第162条 知事になるには、以下の要件を満たさなければならない。:
(1)自然国籍のパラグアイ人であること。
(2)30歳以上であること。
(3)県の出身者であり、1年以上そこに居住していること。その県の出身でない候補者は、5年以上そこに居住していること。いずれの期間も選挙直前までとする。
知事候補者の欠格事由は、共和国大統領及び副大統領と同様とする。
県議会の議員になるには、知事職と同様の要件を満たさなければならない。ただし、年齢は25歳以上とする。
第163条 県政府の権限:
(1)県内の各ムニシピオの活動との調整を図り、公共事業、エネルギー及び飲料水の供給並びに複数のムニシピオに共通の影響を与えるその他の事業など、県の共同事業を組織し、ムニシピオ間の協力関係を促進すること。
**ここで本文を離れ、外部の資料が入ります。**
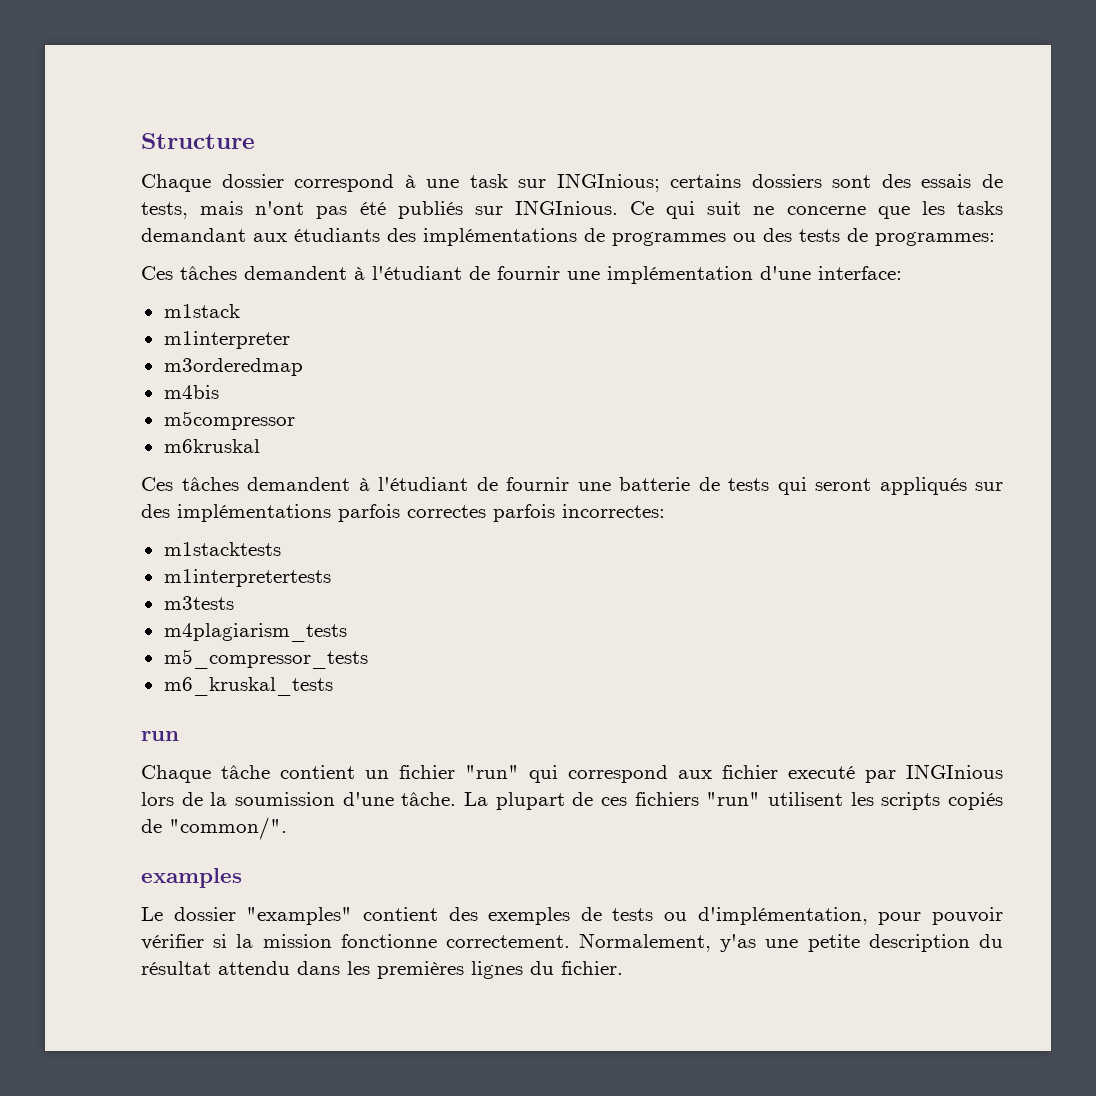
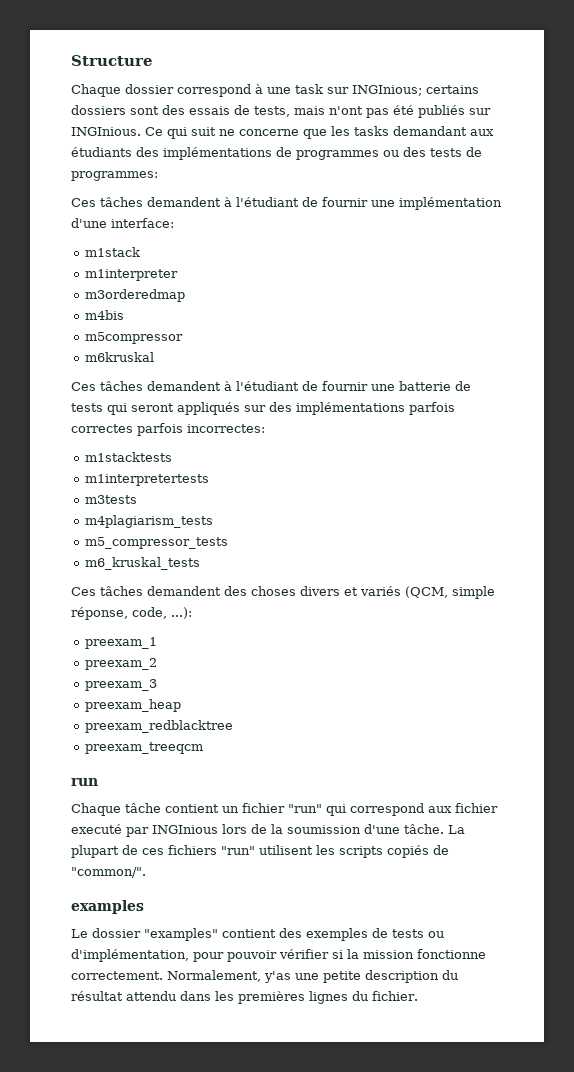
+ Ces tâches demandent des choses divers et variés (QCM, simple réponse, code, ...):
+ preexam_1
+ preexam_2
+ preexam_3
+ preexam_heap
+ preexam_redblacktree
+ preexam_treeqcm

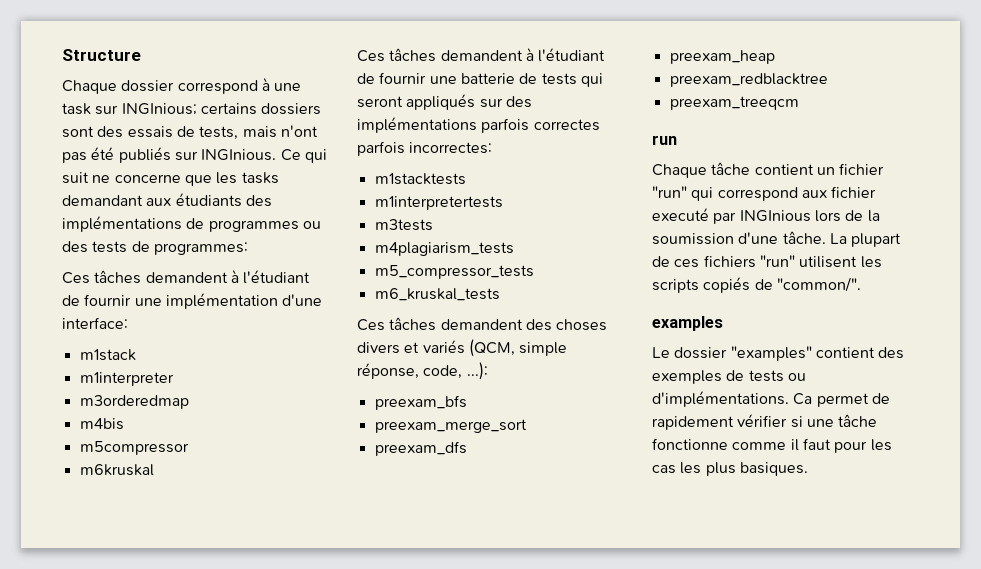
- preexam_1
- preexam_2
- preexam_3
+ preexam_bfs
+ preexam_merge_sort
+ preexam_dfs
- Le dossier "examples" contient des exemples de tests ou d'implémentation, pour pouvoir vérifier si la mission fonctionne correctement. Normalement, y'as une petite description du résultat attendu dans les premières lignes du fichier.
+ Le dossier "examples" contient des exemples de tests ou d'implémentations. Ca permet de rapidement vérifier si une tâche fonctionne comme il faut pour les cas les plus basiques.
(2)国家開発計画と連携する県開発計画を作成し、国の一般予算に計上される年次予算案を作成すること。
(3)中央政府の活動、特に保健及び教育分野を中心とする、県の国家的な性格を有する事務に関する活動との調整を図ること。
(4)県の開発評議会の構成を定めること。
(5)この憲法及び法律の定めるその他の権限。
第164条 県行政の財源:
(1)この憲法及び法律によって定義及び規制する租税及び負担金の相当する部分。
(2)国の政府から割り当てられる分配金又は補助金。
(3)法律によって定められる独自の収入並びに寄付金及び遺産。
(4)法律の定めるその他の財源。
第165条 行政府は、以下の場合、代議院の同意を得て、県及びムニシピオに介入することができる。:
(1)県又はムニシピオ議会の要請があった場合。絶対多数決による決定を要するものとする。
(2)県又はムニシピオ議会が崩壊し、その運営が不可能な場合。
(3)共和国会計検査院の意見に従い、予算の執行又は財産の管理に重大な不正があった場合。
介入は90日を超えてはならない。代議院は、その帰結として(3)に規定する事案が存在する場合、絶対多数決により、知事若しくは首長又は県若しくはムニシピオ議会を解任することができる。上級選挙裁判所は、代議院の決議後90日以内に、退任した者に代わる当局を構成するための新たな選挙を実施するものとする。